<<<<

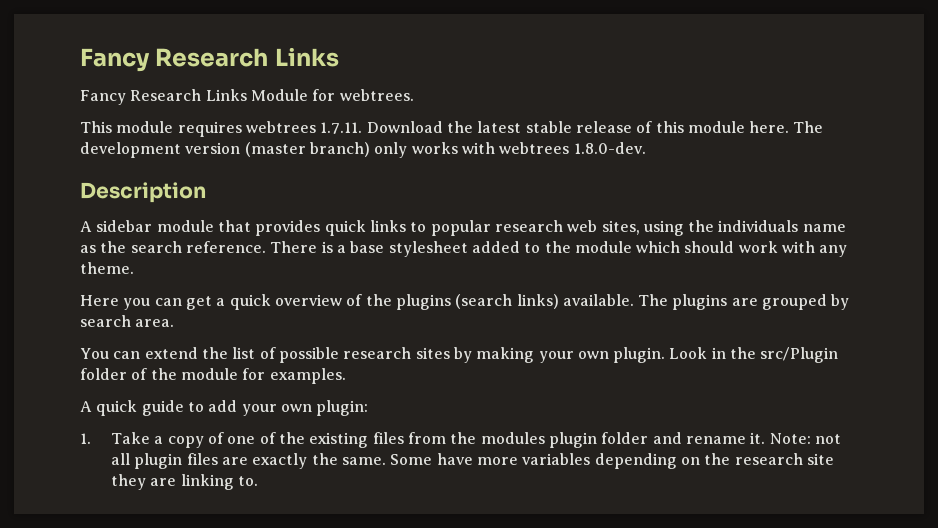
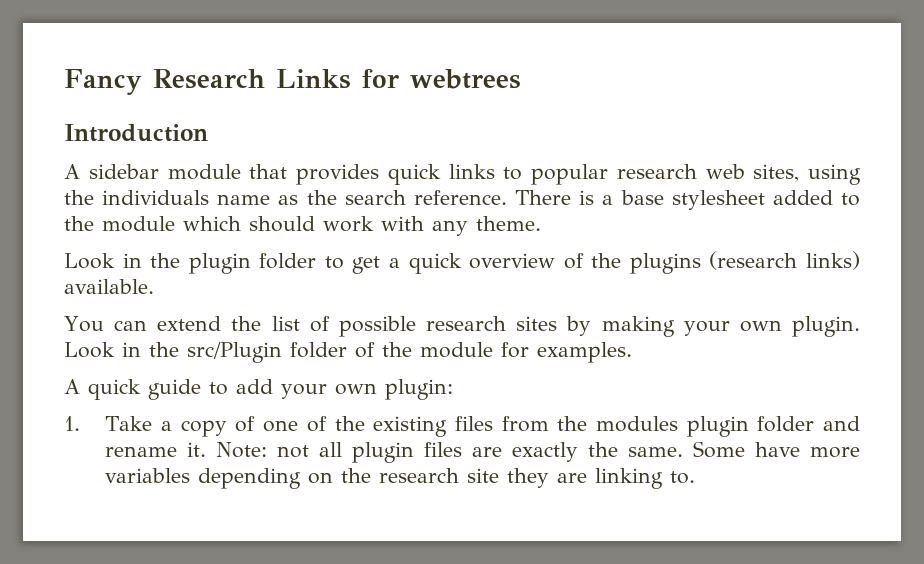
[80,47,339,72] [80,89,414,105] [80,121,824,137] [80,142,646,158] [80,182,206,203] Fancy Research Links // Fancy Research Links Module for webtrees. // This module requires webtrees 1.7.11. Download the latest stable release of this module here. The development version (master branch) only works with webtrees 1.8.0-dev. // Description -> [64,69,521,95] [64,124,208,142] Fancy Research Links for webtrees // Introduction
[80,295,182,310] Here you can -> [64,253,344,274] Look in the plugin folder to
[455,294,513,309] (search -> [709,251,798,270] (research
[638,294,850,310] [80,315,175,327] The plugins are grouped by search area. -> (154, 286) none

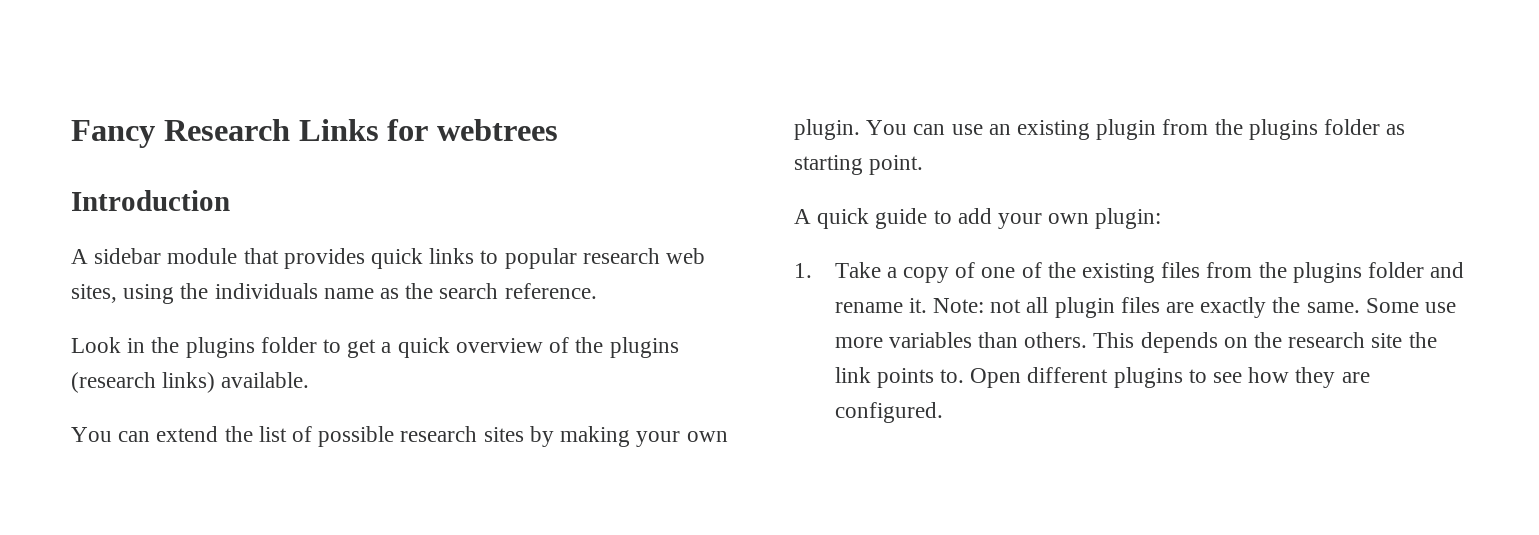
[515,190,861,210] [64,216,541,236] [64,253,251,274] There is a base stylesheet added to the module which should work with any theme. // Look in the plugin -> [71,337,255,358] // Look in the plugins
[64,342,632,363] Look in the src/Plugin folder of the module for examples. -> [866,119,1406,140] [794,155,924,175] You can use an existing plugin from the plugins folder as starting point.
[595,416,749,437] modules plugin -> [1292,262,1362,283] plugins
[755,442,801,457] have -> [1425,302,1457,313] use
[198,468,696,489] depending on the research site they are linking to. -> [978,332,1437,353] [834,367,1370,388] [834,402,943,423] than others. This depends on the research site the link points to. Open different plugins to see how they are configured.

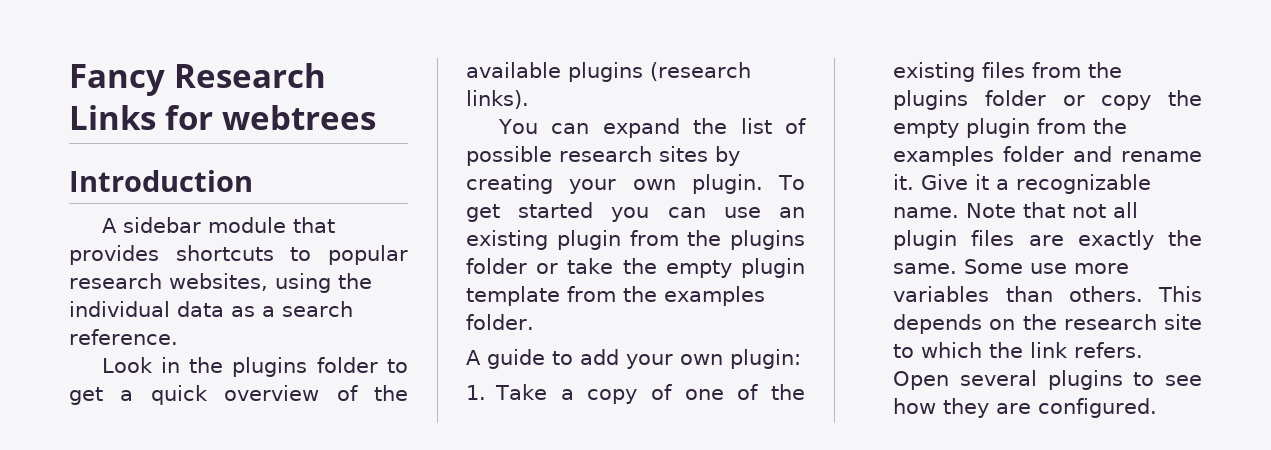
[371,248,475,269] quick links -> [175,245,274,261] shortcuts
[666,248,706,264] [71,283,434,304] web sites, using the individuals name as the -> [169,273,372,293] [69,301,275,317] websites, using the individual data as a
(604, 345) none -> [466,62,561,78] available
[162,372,310,393] [71,426,219,442] links) available. // You can extend -> [466,90,529,109] [497,118,680,138] links). // You can expand
[560,426,631,447] making -> [466,174,553,194] creating
[866,120,908,135] You -> [778,175,806,190] [466,202,650,222] To get started you
[1386,124,1406,135] [794,155,924,175] [794,208,870,229] as starting point. // A quick -> [536,258,805,278] [466,286,765,306] [466,314,534,330] [466,350,481,365] or take the empty plugin template from the examples folder. // A
[1430,262,1465,278] [834,298,985,313] and rename it. Note: -> [1062,90,1202,110] [893,118,1128,138] [893,146,1202,166] [893,174,1152,194] [893,202,1066,218] or copy the empty plugin from the examples folder and rename it. Give it a recognizable name. Note that
[1408,332,1437,348] [834,367,1109,388] the link points to. Open different -> [893,342,1144,358] [893,370,1037,390] to which the link refers. Open several

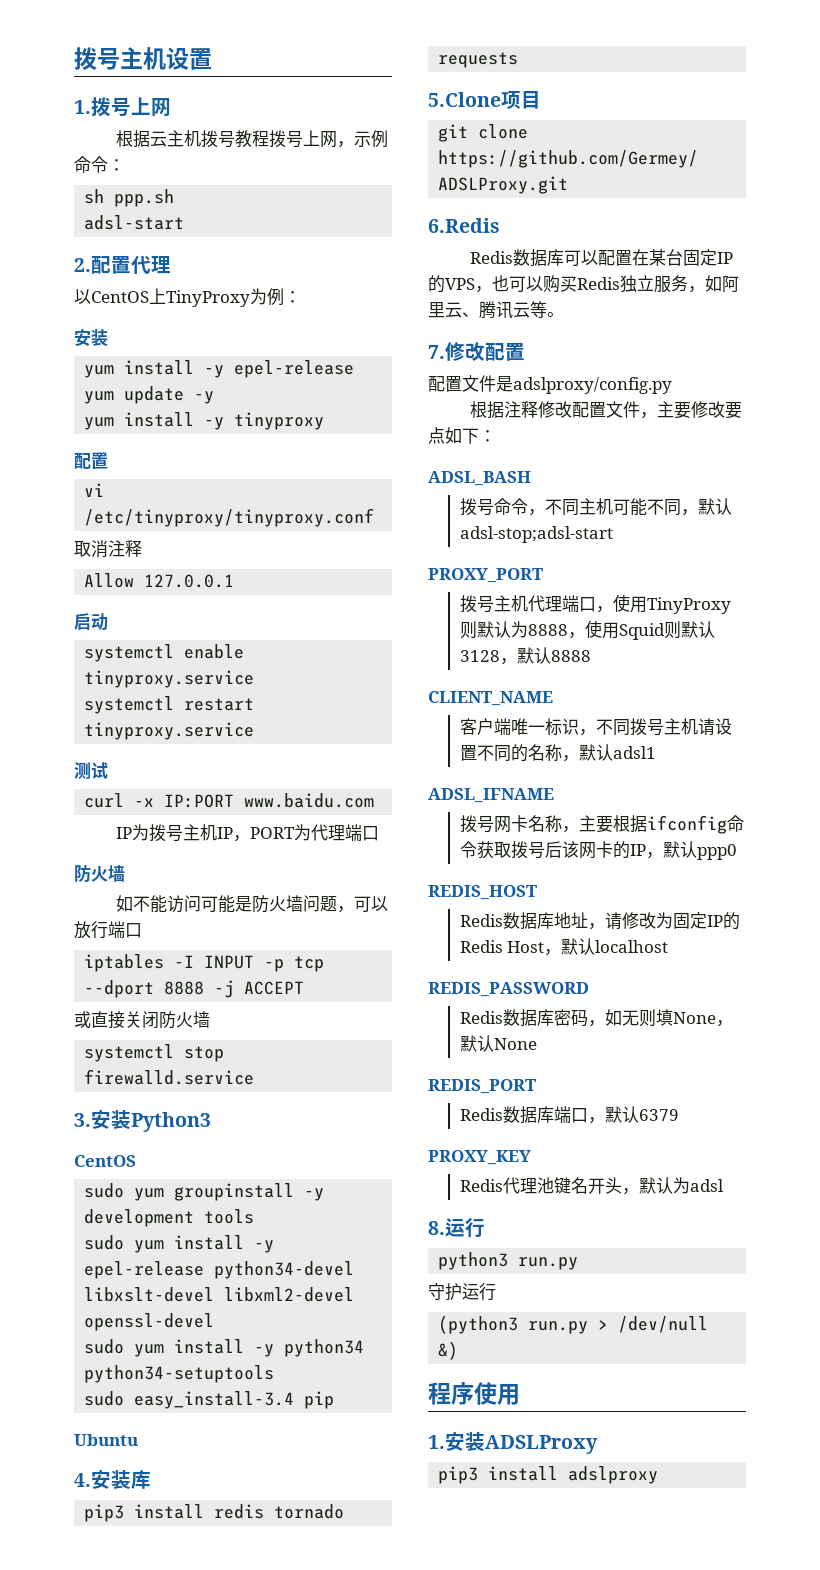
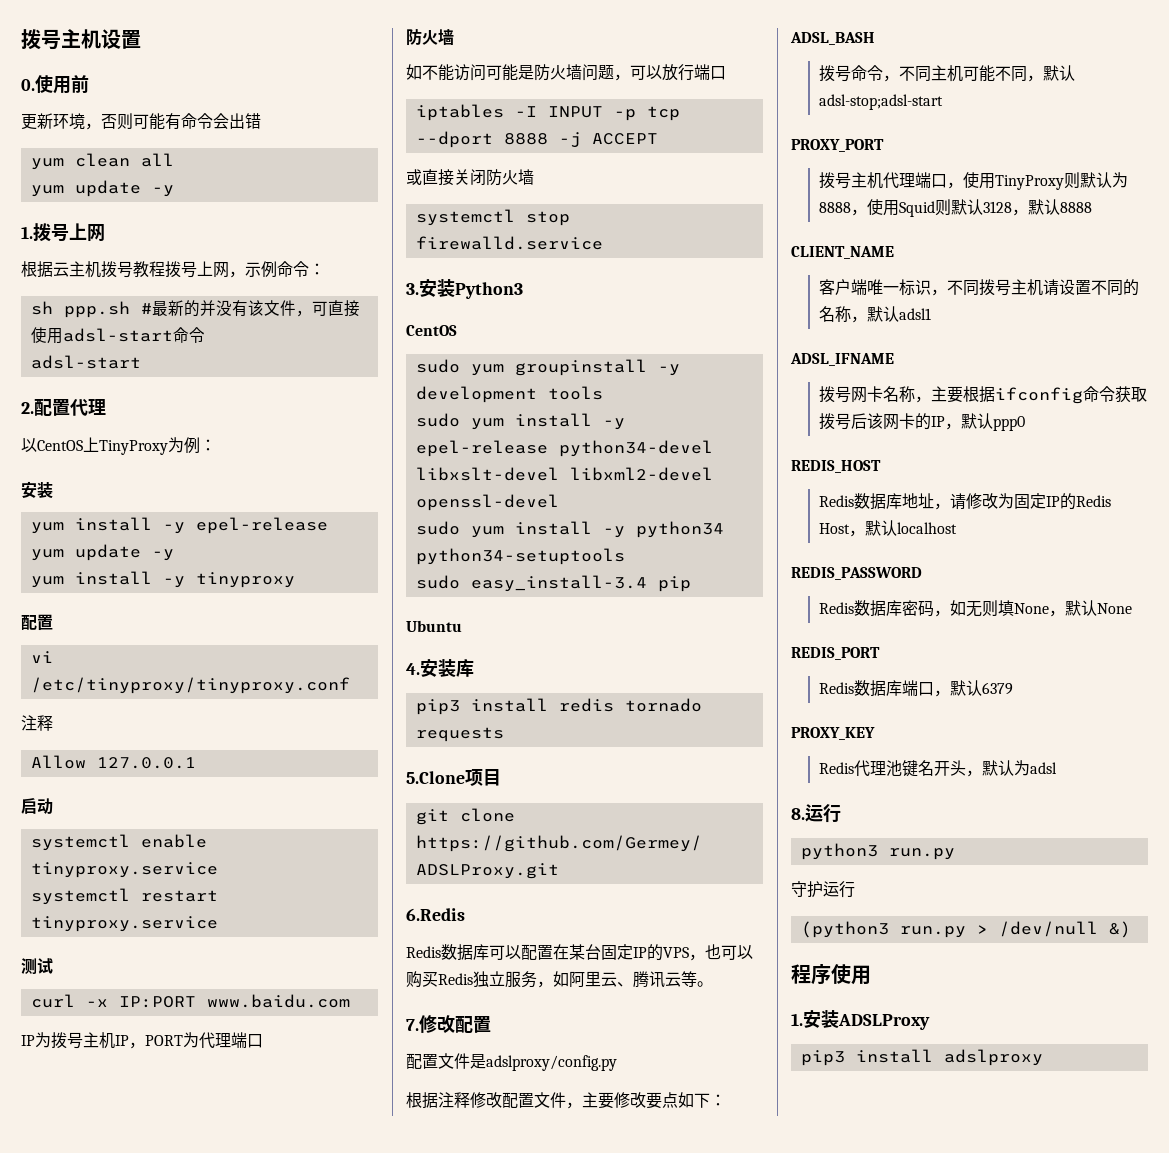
(212, 59) none -> [21,75,89,94] [21,113,261,130] [30,153,174,170] [30,180,174,197] // 0.使用前 // 更新环境，否则可能有命令会出错 // yum clean all // yum update -y
(175, 198) none -> [140,300,360,317] [30,327,205,344] #最新的并没有该文件，可直接使用adsl-start命令
[74,540,108,558] 取消 -> (350, 685) none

>>>>

**Task description**
From the entries above, copy exactly the lines starting at the one with "[638,294,850,310] [80,315,175,327] The" and stopping at the one with "[198,468,696,489] depending on", keeping both ends. Drop the pictures.

**Completed exercise**
[638,294,850,310] [80,315,175,327] The plugins are grouped by search area. -> (154, 286) none

[515,190,861,210] [64,216,541,236] [64,253,251,274] There is a base stylesheet added to the module which should work with any theme. // Look in the plugin -> [71,337,255,358] // Look in the plugins
[64,342,632,363] Look in the src/Plugin folder of the module for examples. -> [866,119,1406,140] [794,155,924,175] You can use an existing plugin from the plugins folder as starting point.
[595,416,749,437] modules plugin -> [1292,262,1362,283] plugins
[755,442,801,457] have -> [1425,302,1457,313] use
[198,468,696,489] depending on the research site they are linking to. -> [978,332,1437,353] [834,367,1370,388] [834,402,943,423] than others. This depends on the research site the link points to. Open different plugins to see how they are configured.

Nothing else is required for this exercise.